Colhendo prazeres – I

"O flâneur é um príncipe disfarçado que colhe prazeres nos lugares por onde anda". Charles Baudelaire. *** O jornalista e escritor norte-americano A. J. …

31/03/2016 16:53 / Atualizado em 08/04/2016 17:09
"O flâneur é um príncipe disfarçado que colhe prazeres nos lugares por onde anda". Charles Baudelaire.

*** O jornalista e escritor norte-americano A. J. Liebling era careca, gordo e glutão respeitável. Fez fama com suas deliciosas e irreverentes crônicas no The New Yorker, sobre a Paris dos anos 30 e 40. Mesmo com dificuldade de caminhar, era um infatigável flâneur, que perambulava pelas ruas de Paris no período de entre-guerras. Desviava de restaurantes famosos, preferindo se deter nas feiras de rua, onde se demorava, cheirando ervas e provando queijos e defumados. Nos bistrôs do caminho, antes de olhar o menu, insistia em conhecer o chef e sua história. O poeta diria que aquele era um colhedor de prazeres.

*** Ele se autodenominava um flâneur-gourmet e explicava: sou um personagem cuja especialidade é fruir ruas, praças e paisagens, com necessárias paradas em fromageries, boulangeries e patîsseries do caminho. Se A. J. Liebling estivesse vivo e retornasse à Paris de hoje, seria divertido imaginar seu roteiro, como um moderno flâneur-gourmet. Talvez tentasse as caminhadas que Charles Baudelaire fazia, a partir de sua casa no nº 22 do Quai de Béthune, na Île de la Cité. Ou replicaria os caminhos dos judeus do Marais, quando iam em busca de temperos e especiarias do Oriente no antigo Marché des Enfants Rouges, na rue de Bretagne. Mas é quase certo que Liebling, medindo os passos com calma e vagar, cruzaria uma das pontes sobre o Sena e, ao longo do Boulevard Saint-Michel, lançaria um ocasional coup d?oeil para os cours e passages escondidas entre as velhas mansardas de Saint-Germain-des-Prés. Entrando nos Jardins du Luxembourg, por um pequeno portão quase oculto na rue de Vaugirard, faria uma demorada pausa para lançar farelos de brioches aos pombos e fumar um gitane blonde. Segue adiante, pelas ruas de Montparnasse, onde replica os passos de Marcel Proust, Josephine Baker, Pablo Picasso, Oscar Wilde e Jorge Luis Borges. Caminhando pelo Boulevard du Montparnasse, ele chega ao nº 105, no lendário La Rotonde. Sentindo fome, senta à mesa preferida de Amadeo Modigliani e Henri Matisse, que muitas vezes pagavam a conta desenhando mulheres nuas em guardanapos. Como bom glutão, A. J. Liebling certamente repete o mesmo pedido da dupla: Magret de Canard rôti avec figues e Oefs à Crème de Cèpes. E bem provavelmente, vai escrever um artigo, contando que foi ali mesmo, no La Rotonde, que o fotógrafo surrealista Man Ray seduziu a notória Kiki de Montparnasse e onde Charles Chaplin e Mary Pickford anunciaram a criação da sua United Artists.

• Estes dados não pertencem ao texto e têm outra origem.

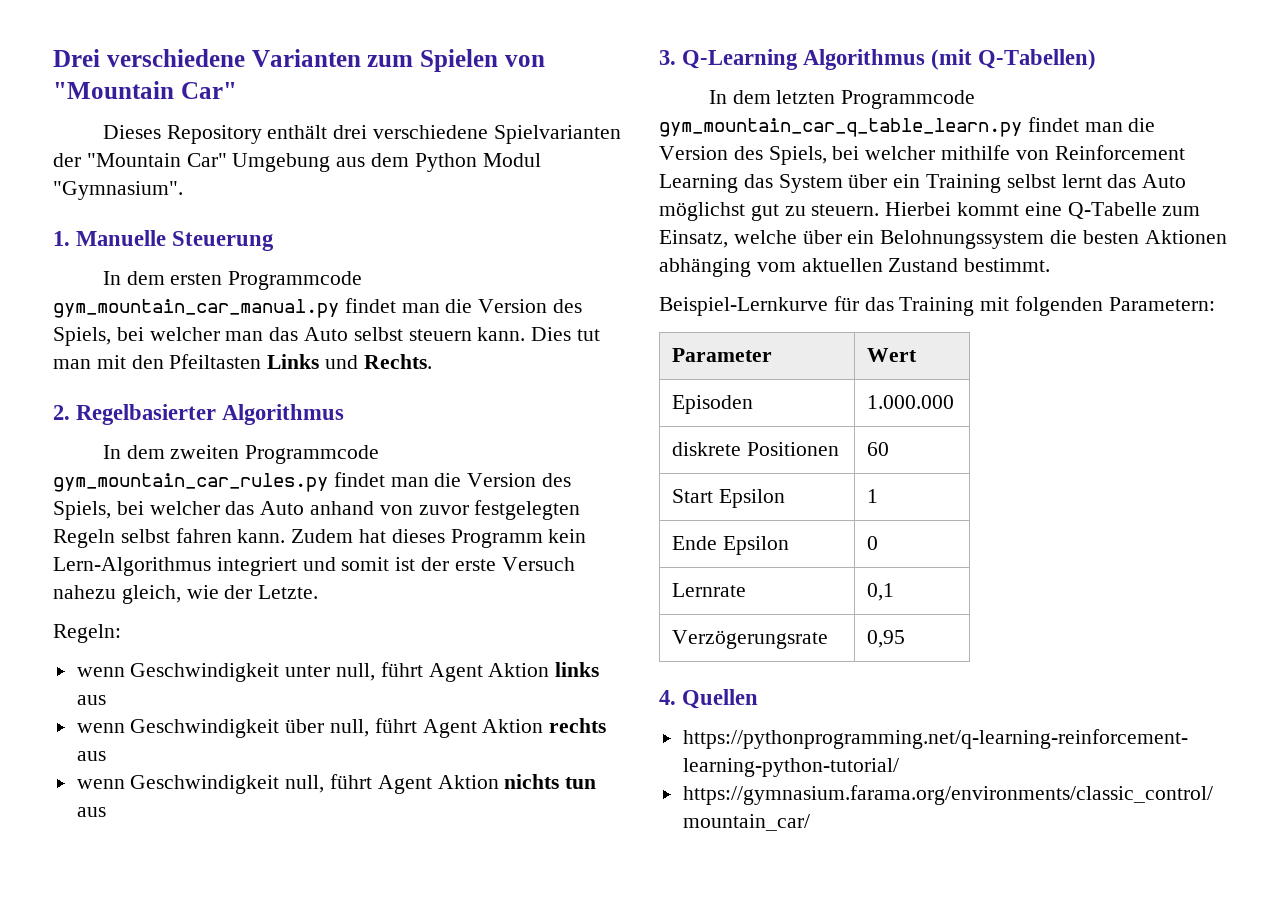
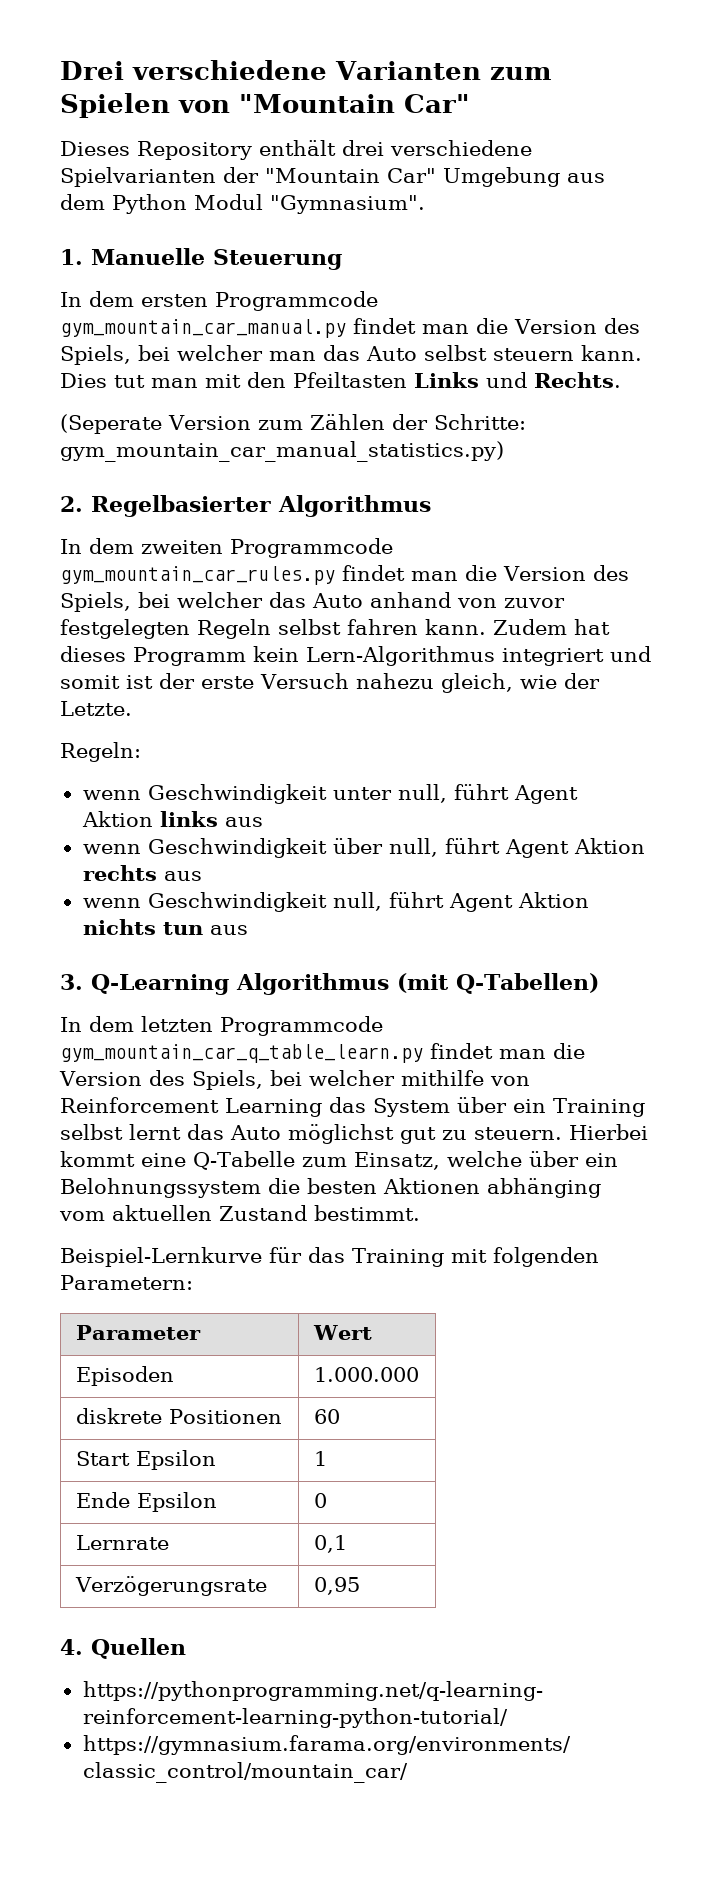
+ (Seperate Version zum Zählen der Schritte: gym_mountain_car_manual_statistics.py)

*** Depois de um (ou dois) Armagnac, o jornalista continua seu caminho, descendo o Boulevard Saint-Germain até chegar à Rue  de l?Ancienne Comédie. No nº 13, presta silenciosa homenagem diante das portas escarlates do Le Procope, o primeiro café da França, fundado no distante 1686. E lembra que, naqueles salões do passado, jantavam Honoré de Balzac, La Fontaine, Victor Hugo, Molière e Racine. E que foi onde Benjamin Franklin rascunhou a primeira redação da Declaração de Independência dos Estados Unidos. Antes de retomar seu caminho, A. J. Liebling ainda lança um olhar casual ao menu à porta, mas não encontra os pratos que eram preferência daqueles famosos glutões, como o Gratinée de l"Oignon à Odeon e a Tête de Veau en Cocotte. Faz uma anotação mental de voltar ao Le Procope em um outro dia, quando os apetites o acossarem. E, retoma incansável, sua jornada da gastronomia do olhar.